* **TASK BRIEF**: Your answer should consist of each line below that contains the string "statements".

(Records from a data collection)
[Start of section]

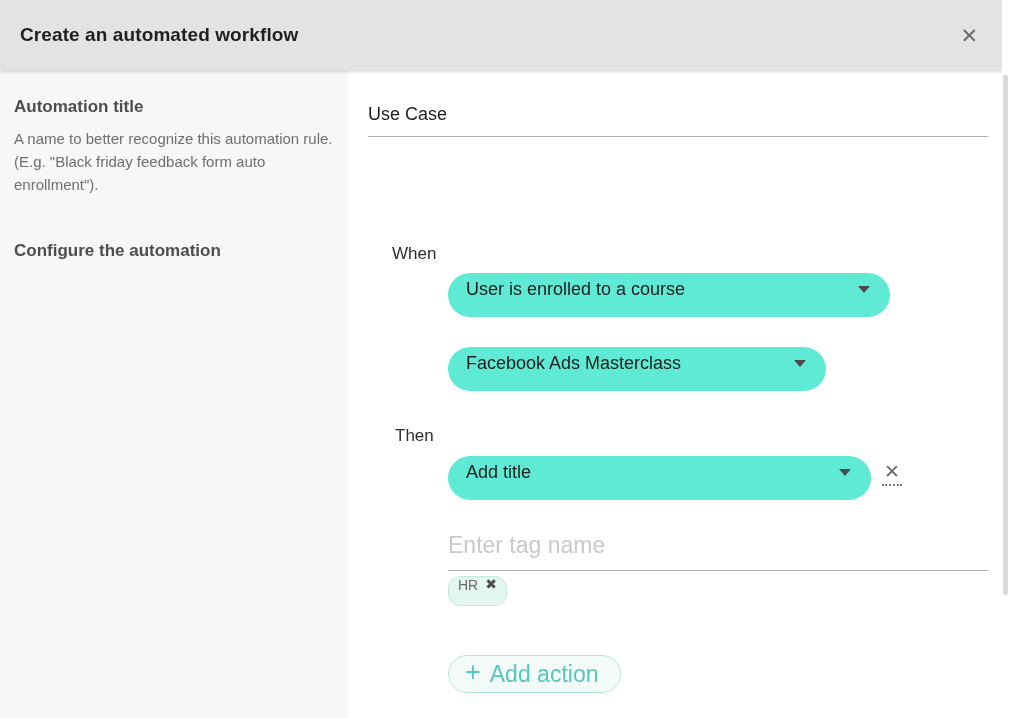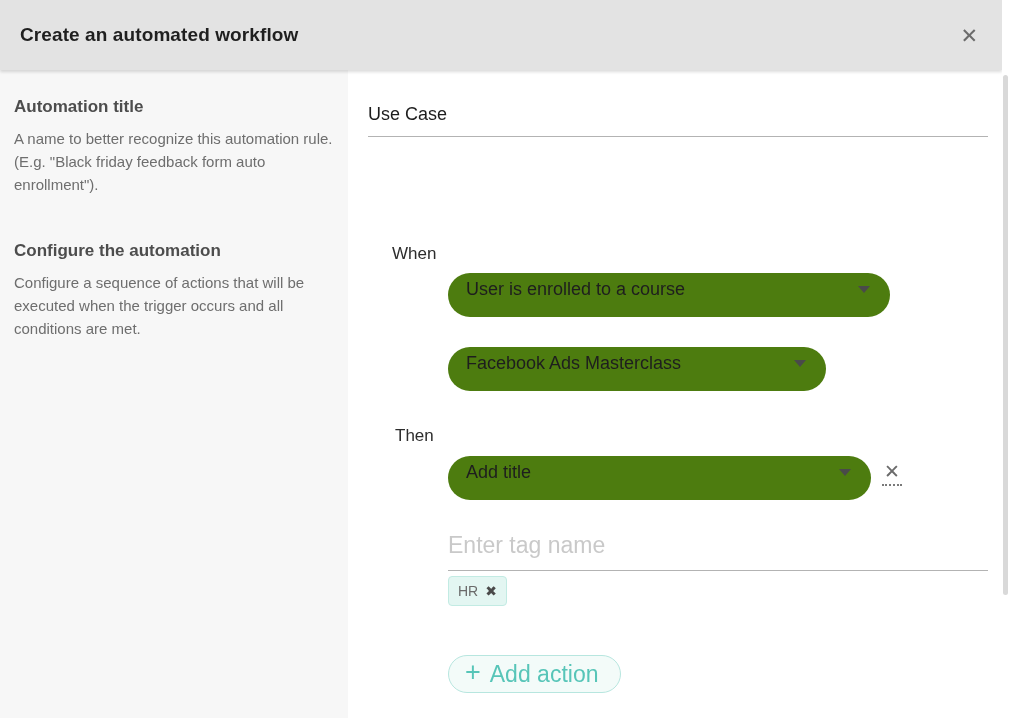--- a/index.html
+++ b/index.html
@@ -104,21 +104,21 @@
   .flow-label {
     position: absolute;
     font-size: 17px;
     color: #2d2d2d;
   }
   .when-label { left: 44px; top: 174px; }
   .then-label { left: 47px; top: 356px; }
   .select-pill {
     position: absolute;
     height: 44px;
-    background: #4d7c0f;
+    background: #5eead4;
     border-radius: 22px;
     display: flex;
     align-items: center;
     padding: 0 20px 11px 18px;
     cursor: pointer;
   }
   .select-pill .select-value {
     font-size: 18px;
     color: #1e1e1e;
     flex: 1;
@@ -144,27 +144,27 @@
     line-height: 1;
     border-bottom: 2px dotted #7a7a7a;
     padding: 0 2px 3px 2px;
     cursor: pointer;
     user-select: none;
   }
   .tag-chip {
     position: absolute;
     left: 100px; top: 506px;
     display: inline-flex;
-    align-items: center;
+    align-items: flex-start;
     gap: 7px;
     height: 30px;
     padding: 0 9px;
     background: #e3f6f2;
     border: 1px solid #c2ebe3;
-    border-radius: 4px;
+    border-radius: 12px;
   }
   .tag-chip .tag-label {
     font-size: 14px;
     color: #6a6a6a;
   }
   .tag-chip .tag-remove {
     font-size: 14px;
     font-weight: 700;
     color: #4a4a4a;
     cursor: pointer;
@@ -225,21 +225,20 @@
 
   <div class="dialog-body">
 
     <aside class="sidebar">
       <section>
         <h3>Automation title</h3>
         <p>A name to better recognize this automation rule. (E.g. "Black friday feedback form auto enrollment").</p>
       </section>
       <section>
         <h3>Configure the automation</h3>
-        <p>Configure a sequence of actions that will be executed when the trigger occurs and all conditions are met.</p>
       </section>
     </aside>
 
     <main class="content">
 
       <input class="underline-input title-input" type="text" value="Use Case" style="">
 
       <span class="flow-label when-label">When</span>
 
       <div class="select-pill trigger-select">

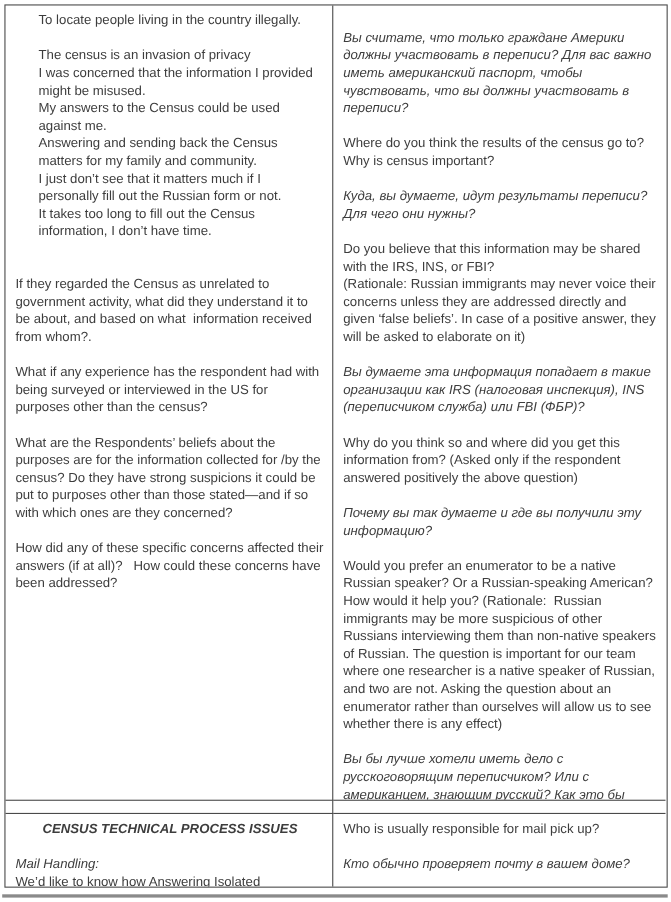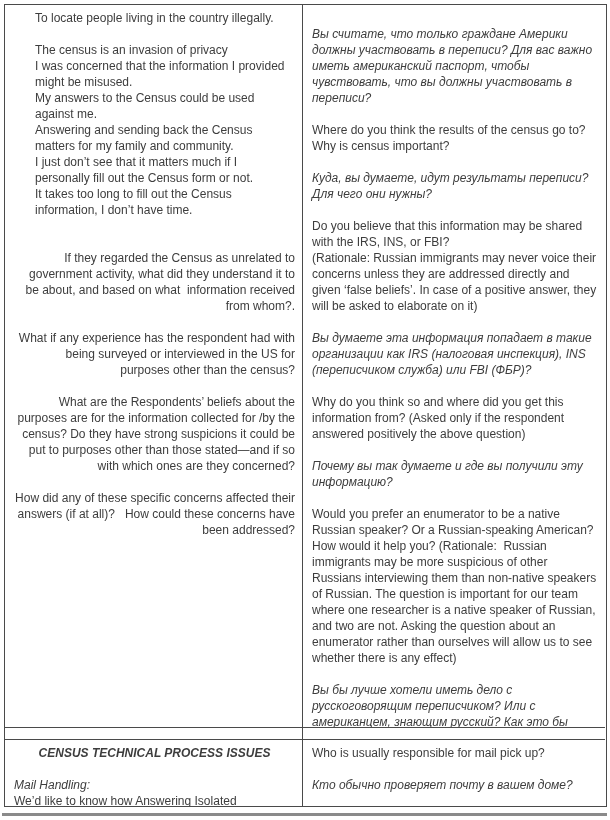--- a/index.html
+++ b/index.html
@@ -41,21 +41,21 @@
     left: 2px;
     top: 813px;
     width: 605px;
     height: 3px;
     background: #8a8a8a;
   }
   p { margin: 0; white-space: pre-wrap; }
   .statements { margin-left: 21px; margin-bottom: 32px; }
   .statements .s { margin: 0; }
   .statements .s.gap-after { margin-bottom: 16px; }
-  .q { margin: 0 0 16px 0; text-align: right; }
+  .q { margin: 0 0 16px 0; }
   .rp { margin: 0 0 16px 0; }
   .rp.first { margin-top: 16px; }
   .rp.no-gap { margin-bottom: 0; }
   .ru { font-style: italic; }
   .heading { font-weight: bold; font-style: italic; margin-bottom: 16px; text-align: center; }
   .subheading { font-style: italic; margin: 0; }
   .body-line { margin: 0; }
   .q-en { margin: 0 0 16px 0; }
   .q-ru { font-style: italic; margin: 0; }
 </style>
@@ -65,21 +65,21 @@
 <div class="page" style="--bg: #ffffff; --text: #3d3d3d; --border: #4a4a4a;">
   <div class="tbl">
 
     <div class="cell c1 rb">
       <div class="statements">
         <p class="s gap-after">To locate people living in the country illegally.</p>
         <p class="s">The census is an invasion of privacy</p>
         <p class="s">I was concerned that the information I provided might be misused.</p>
         <p class="s">My answers to the Census could be used against me.</p>
         <p class="s">Answering and sending back the Census matters for my family and community.</p>
-        <p class="s">I just don’t see that it matters much if I personally fill out the Census form or not.</p>
+        <p class="s">I just don’t see that it matters much if I personally fill out the Russian form or not.</p>
         <p class="s">It takes too long to fill out the Census information, I don’t have time.</p>
       </div>
       <p class="q">If they regarded the Census as unrelated to government activity, what did they understand it to be about, and based on what  information received from whom?.</p>
       <p class="q">What if any experience has the respondent had with being surveyed or interviewed in the US for purposes other than the census?</p>
       <p class="q">What are the Respondents’ beliefs about the purposes are for the information collected for /by the census? Do they have strong suspicions it could be put to purposes other than those stated—and if so with which ones are they concerned?</p>
       <p class="q">How did any of these specific concerns affected their answers (if at all)?   How could these concerns have been addressed?</p>
     </div>
 
     <div class="cell rb">
       <p class="rp ru first">Вы считате, что только граждане Америки должны участвовать в переписи? Для вас важно иметь американский паспорт, чтобы чувствовать, что вы должны участвовать в переписи?</p>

[End of section]

* **ANSWER**:
   .statements { margin-left: 21px; margin-bottom: 32px; }
   .statements .s { margin: 0; }
   .statements .s.gap-after { margin-bottom: 16px; }
       <div class="statements">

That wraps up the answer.